Les députés français ont refusé hier de limiter le crédit d’impôt recherche (CIR) des grandes entreprises. Un amendement du rapporteur socialiste de la commission des Finances, Valérie Rabault, proposait de plafonner le CIR par groupe et non plus par entreprise à partir de 2016. Ses auteurs rappelaient que la Cour des comptes et le Conseil des prélèvements obligatoires avaient souligné que cette absence de plafonnement offrait la possibilité de multiplier les filiales, chacune bénéficiant du plafond de 100 millions d’euros.
Janus Capital International Ltd, la branche internationale du gérant américain, a annoncé hier l’ouverture du Janus Global Unconstrained Bond Fund aux investisseurs européens (à l’exclusion de la Suisse) par le biais de la gamme de fonds Janus Capital Funds plc (JCF). Le gérant de ce fonds obligataire macroéconomique global est Bill Gross, qui a rejoint Janus le 29 septembre après avoir quitté Pimco.

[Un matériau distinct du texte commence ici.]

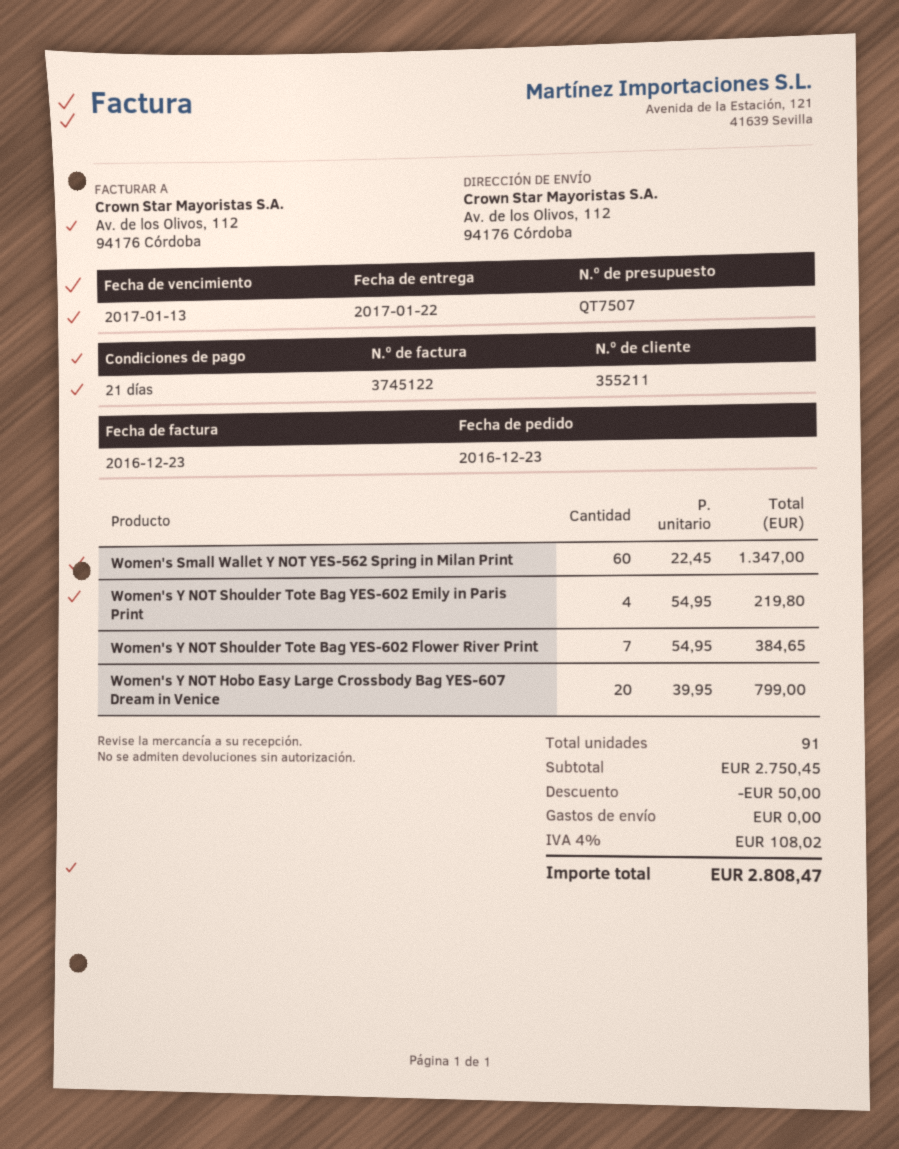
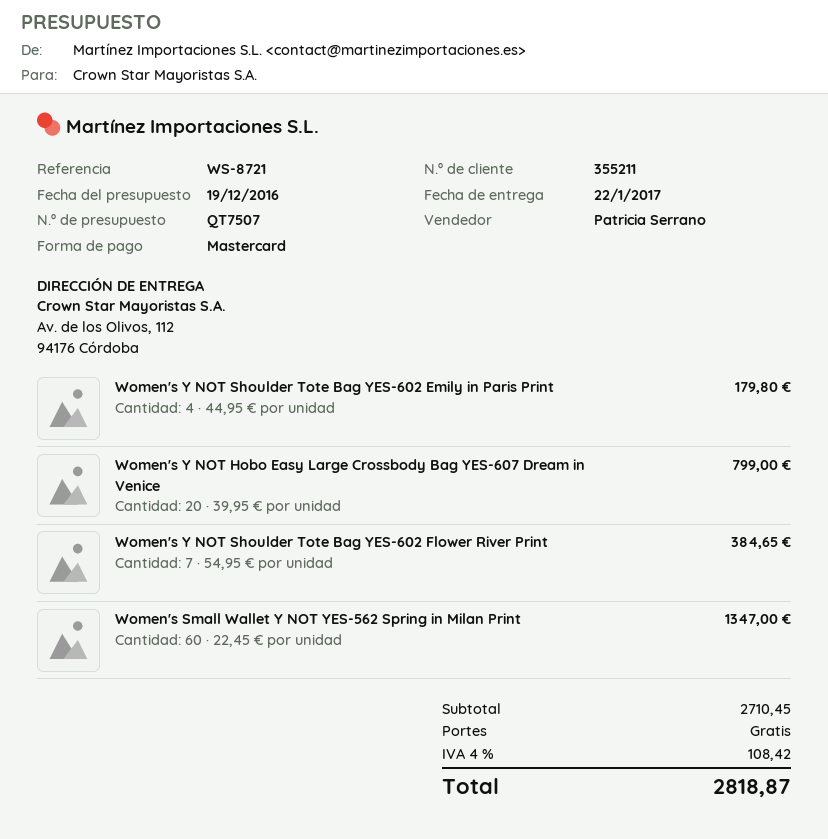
Women's Y NOT Shoulder Tote Bag YES-602 Emily in Paris Print: 4 x 54.95 = 219.80 -> 4 x 44.95 = 179.80
subtotal: 2750.45 -> 2710.45
discount: 50.00 -> none
tax: 4% = 108.02 -> 4% = 108.42
total: 2808.47 -> 2818.87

Le déficit budgétaire américain est ressorti à 122 milliards de dollars (98 milliards d’euros) en octobre, en hausse de 34% d’un an sur l’autre, montrent les données publiées hier soir par le département du Trésor. Un niveau supérieur au solde négatif de 111,7 milliards prévu par le consensus. La situation budgétaire a été affectée par des différences de calendrier, le déficit tombant à 84 milliards en données ajustées. Les recettes ont totalisé 213 milliards de dollars (+7% par rapport à octobre 2013) et les dépenses se sont élevées à 334 milliards (+16% sur un an).